More on this issue later,but my thoughts ar already way too ahead of me.
And yeah, before i forget, let me thank my darling buddy amrita who made this blog possible. She went for dinner and took two hours to come back...poor me had nothing to kill time with, then i stumbled onto this idea.And that reminds me, i need to write a little something for that confused lass.
Sunday, March 18, 2007
Its almost a year now
Sitting on the footboard of my compartment of the Guwahati-Puri Express, I quietly puffed away at my third cigarette of the hour and gazed into the inky black sky. The last six months of my life had been amazing. Cracking Xat with zero preparation and making into a top b-school had started to make me believe in destiny. But the cold wind that was ravishing whatever hair that was left on my head did little to distract me from thinking about the next six months.

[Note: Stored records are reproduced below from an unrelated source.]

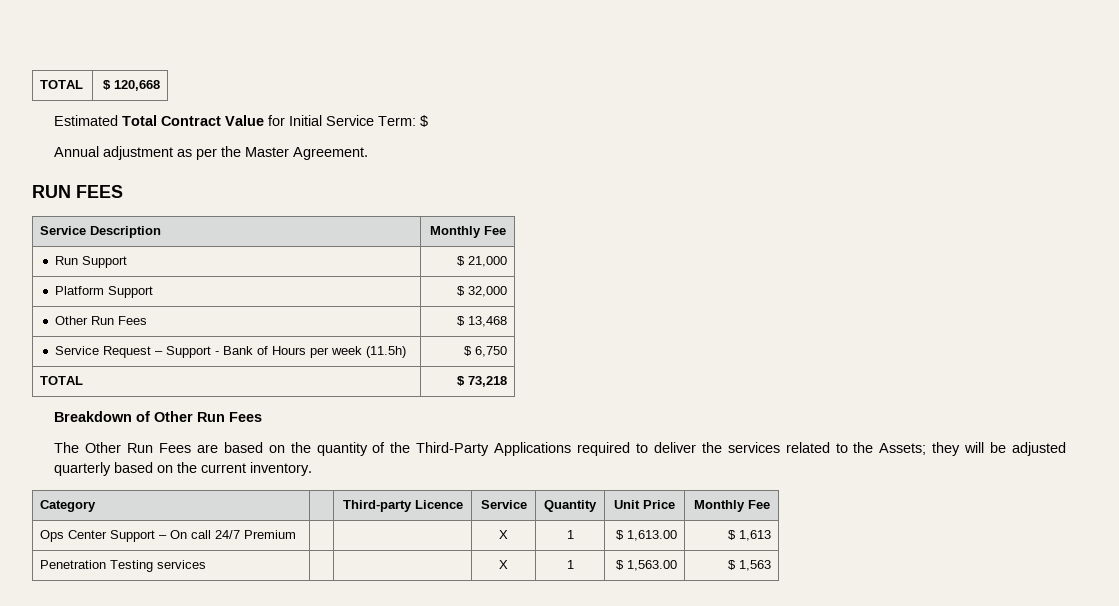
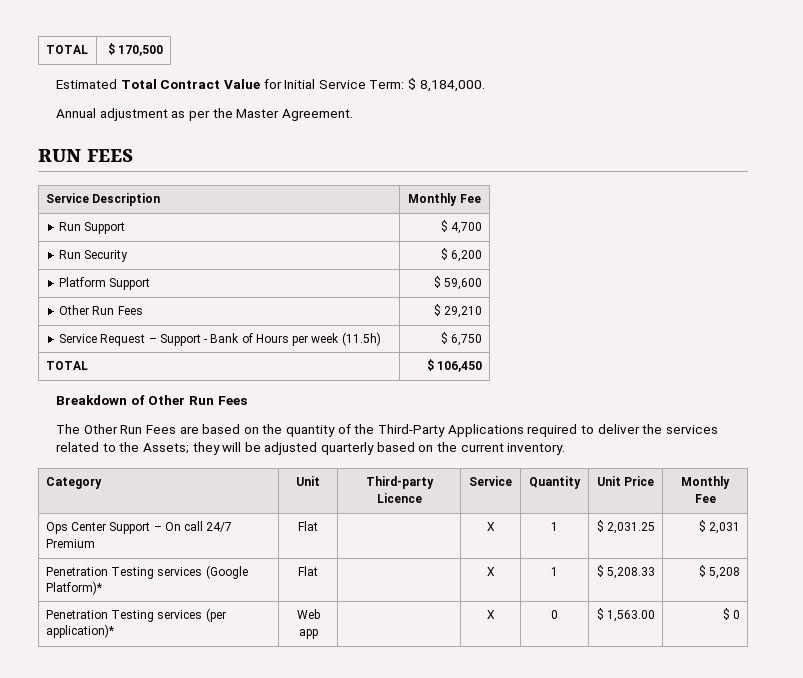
- TOTAL | $ 120,668
+ TOTAL | $ 170,500
- Estimated Total Contract Value for Initial Service Term: $
+ Estimated Total Contract Value for Initial Service Term: $ 8,184,000.
- Run Support | $ 21,000
+ Run Support | $ 4,700
+ Run Security | $ 6,200
- Platform Support | $ 32,000
+ Platform Support | $ 59,600
- Other Run Fees | $ 13,468
+ Other Run Fees | $ 29,210
- TOTAL | $ 73,218
+ TOTAL | $ 106,450
- Category | | Third-party Licence | Service | Quantity | Unit Price | Monthly Fee
+ Category | Unit | Third-party Licence | Service | Quantity | Unit Price | Monthly Fee
- Ops Center Support – On call 24/7 Premium | | | X | 1 | $ 1,613.00 | $ 1,613
- Penetration Testing services | | | X | 1 | $ 1,563.00 | $ 1,563
+ Ops Center Support – On call 24/7 Premium | Flat | | X | 1 | $ 2,031.25 | $ 2,031
+ Penetration Testing services (Google Platform)* | Flat | | X | 1 | $ 5,208.33 | $ 5,208
+ Penetration Testing services (per application)* | Web app | | X | 0 | $ 1,563.00 | $ 0

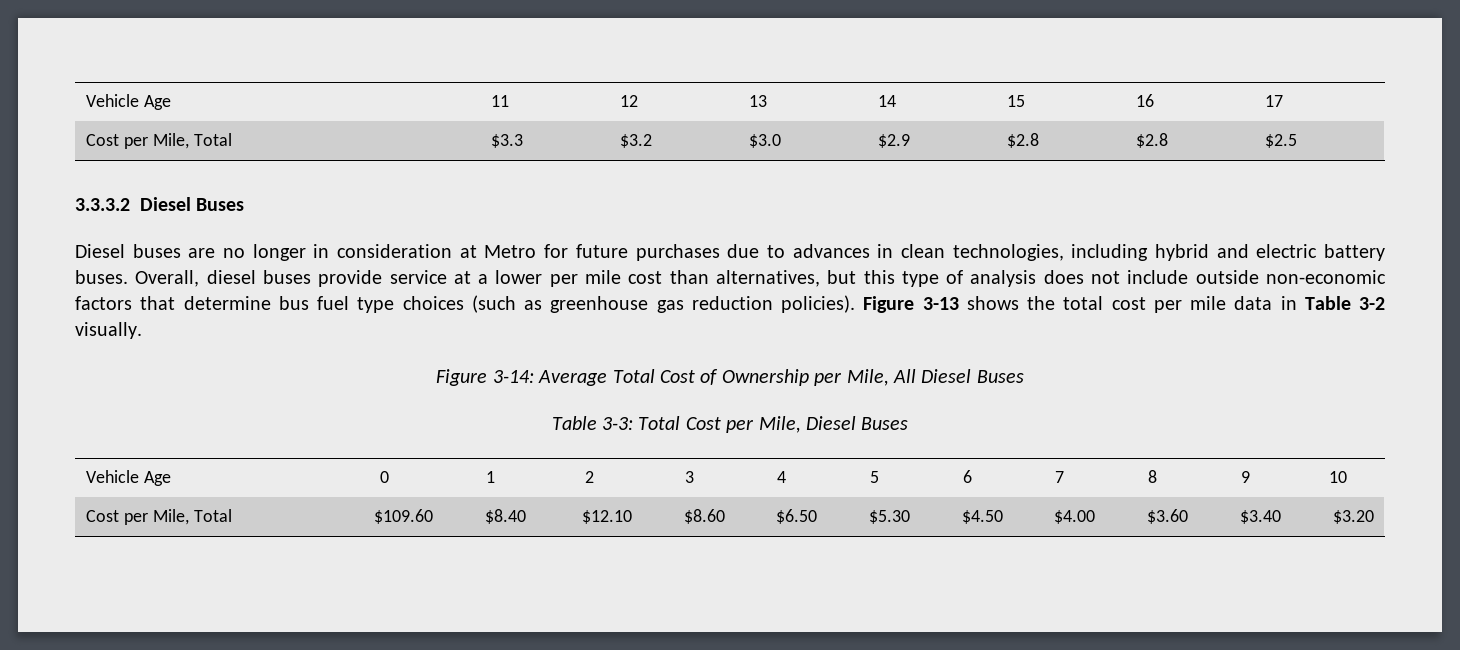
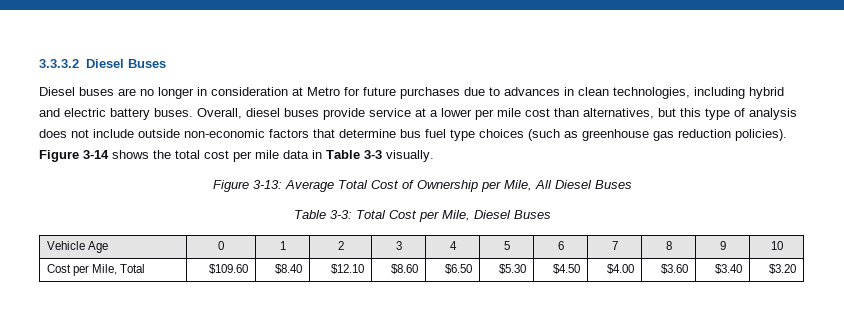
- Vehicle Age | 11 | 12 | 13 | 14 | 15 | 16 | 17
- Cost per Mile, Total | $3.3 | $3.2 | $3.0 | $2.9 | $2.8 | $2.8 | $2.5
- Figure 3-13 shows the total cost per mile data in Table 3-2 visually.
+ Figure 3-14 shows the total cost per mile data in Table 3-3 visually.
- Figure 3-14: Average Total Cost of Ownership per Mile, All Diesel Buses
+ Figure 3-13: Average Total Cost of Ownership per Mile, All Diesel Buses

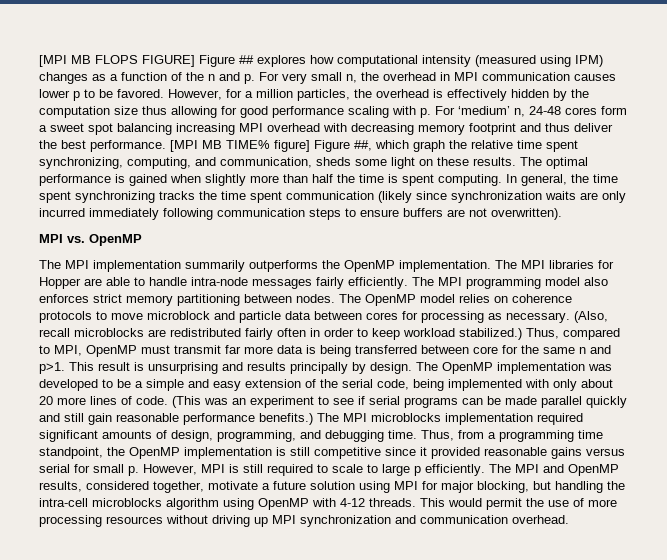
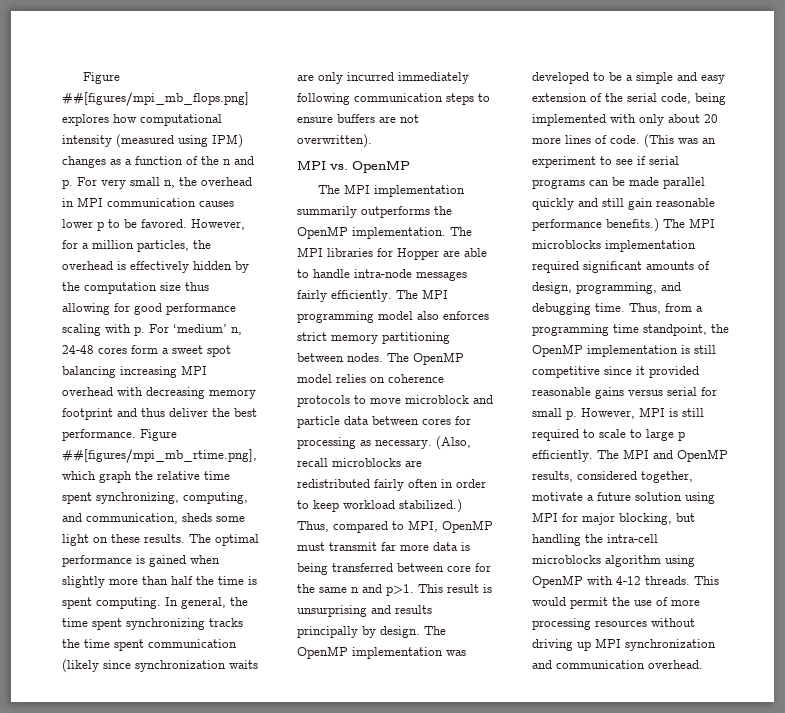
- [MPI MB FLOPS FIGURE] Figure ## explores how computational intensity (measured using IPM) changes as a function of the n and p. For very small n, the overhead in MPI communication causes lower p to be favored.
+ Figure ##[figures/mpi_mb_flops.png] explores how computational intensity (measured using IPM) changes as a function of the n and p. For very small n, the overhead in MPI communication causes lower p to be favored.
- [MPI MB TIME% figure] Figure ##, which graph the relative time spent synchronizing, computing, and communication, sheds some light on these results.
+ Figure ##[figures/mpi_mb_rtime.png], which graph the relative time spent synchronizing, computing, and communication, sheds some light on these results.

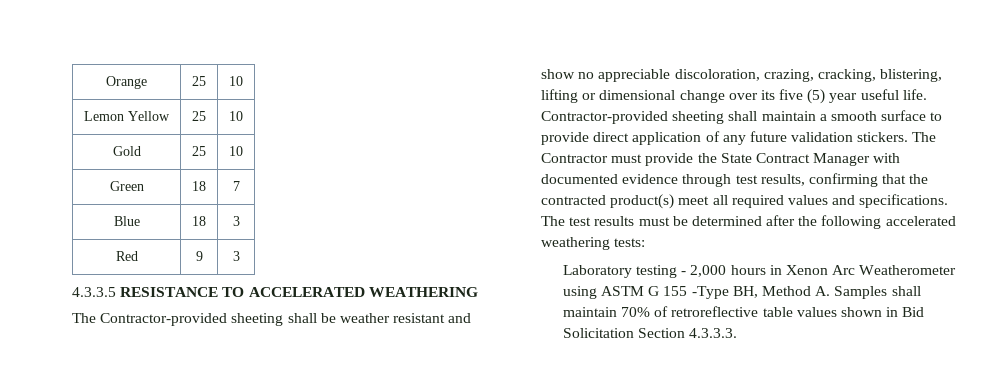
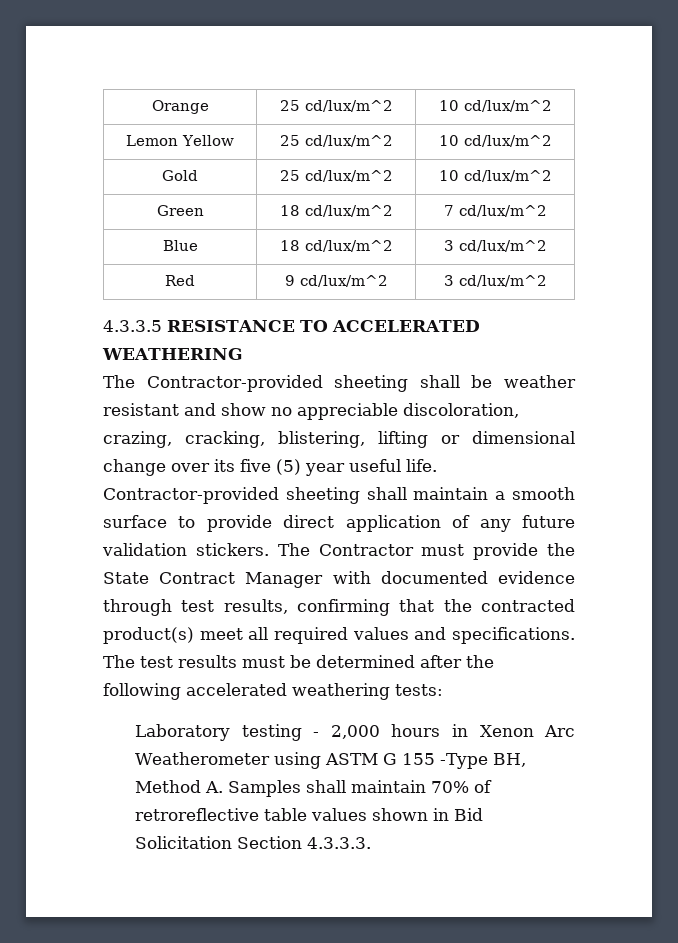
- Orange | 25 | 10
+ Orange | 25 cd/lux/m^2 | 10 cd/lux/m^2
- Lemon Yellow | 25 | 10
+ Lemon Yellow | 25 cd/lux/m^2 | 10 cd/lux/m^2
- Gold | 25 | 10
+ Gold | 25 cd/lux/m^2 | 10 cd/lux/m^2
- Green | 18 | 7
+ Green | 18 cd/lux/m^2 | 7 cd/lux/m^2
- Blue | 18 | 3
+ Blue | 18 cd/lux/m^2 | 3 cd/lux/m^2
- Red | 9 | 3
+ Red | 9 cd/lux/m^2 | 3 cd/lux/m^2

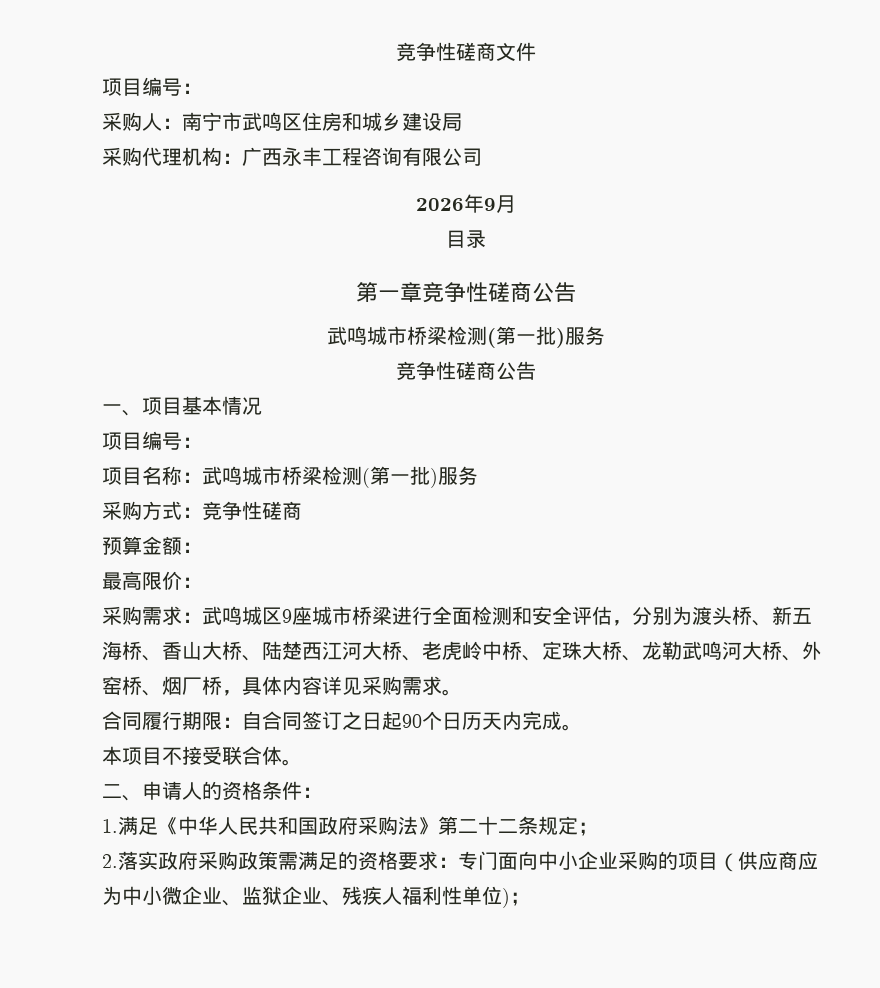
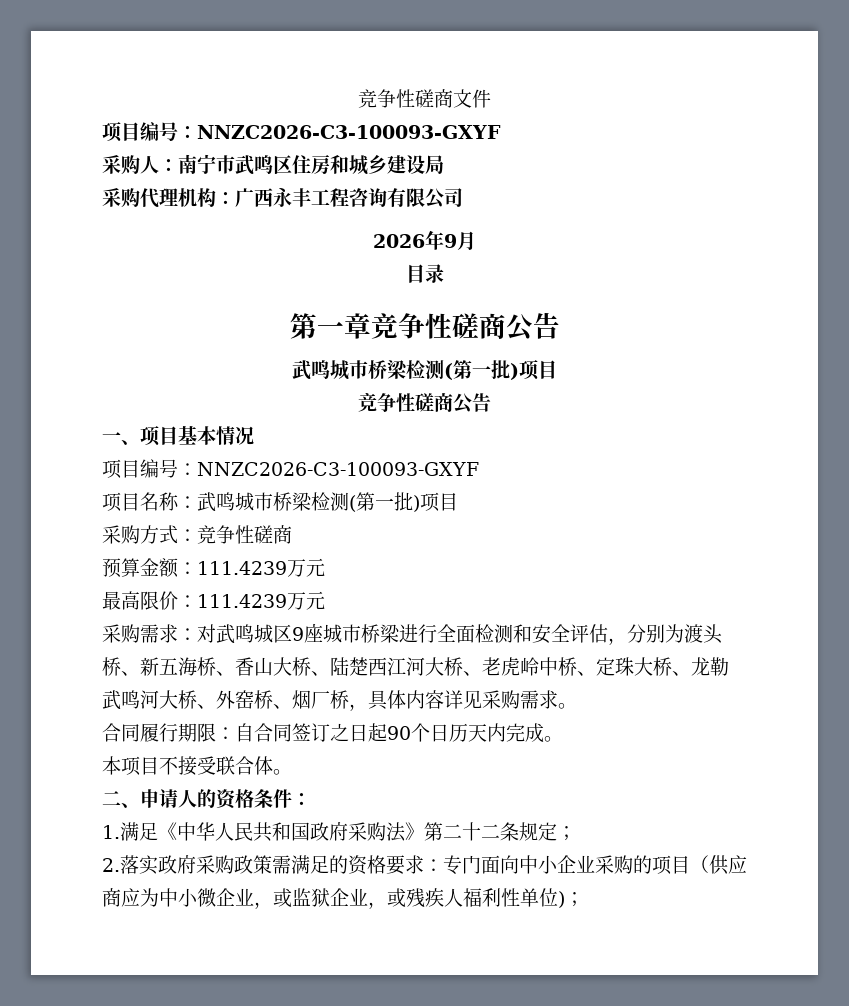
  竞争性磋商文件
- 项目编号：
+ 项目编号：NNZC2026-C3-100093-GXYF
  第一章竞争性磋商公告
- 武鸣城市桥梁检测(第一批)服务
+ 武鸣城市桥梁检测(第一批)项目
  一、项目基本情况
- 项目编号：
+ 项目编号：NNZC2026-C3-100093-GXYF
- 项目名称：武鸣城市桥梁检测(第一批)服务
+ 项目名称：武鸣城市桥梁检测(第一批)项目
- 预算金额：
+ 预算金额：111.4239万元
- 最高限价：
+ 最高限价：111.4239万元
- 采购需求：武鸣城区9座城市桥梁进行全面检测和安全评估，分别为渡头桥、新五海桥、香山大桥、陆楚西江河大桥、老虎岭中桥、定珠大桥、龙勒武鸣河大桥、外窑桥、烟厂桥，具体内容详见采购需求。
+ 采购需求：对武鸣城区9座城市桥梁进行全面检测和安全评估，分别为渡头桥、新五海桥、香山大桥、陆楚西江河大桥、老虎岭中桥、定珠大桥、龙勒武鸣河大桥、外窑桥、烟厂桥，具体内容详见采购需求。
- 2.落实政府采购政策需满足的资格要求：专门面向中小企业采购的项目（供应商应为中小微企业、监狱企业、残疾人福利性单位)；
+ 2.落实政府采购政策需满足的资格要求：专门面向中小企业采购的项目（供应商应为中小微企业，或监狱企业，或残疾人福利性单位)；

It looked a rosy picture. Rs 7.12 lakhs as average salary, faculties who are considered to be the best in the business, amazing infrastructure, 240 prospective new friends… mmmm, a mouth watering proposition indeed. But then, the mind is an amazing thing. It always finds a tail for every head. The last academic book read- two years ago. Never studied during graduation, bar the last ten days before the exams. Bhubaneswar?? Never been there…they say it gets oppressively hot during the summers. And what about the food? The water?? Is it high on iron content? (Would I continue to lose hair and be left with none at the end of two years?)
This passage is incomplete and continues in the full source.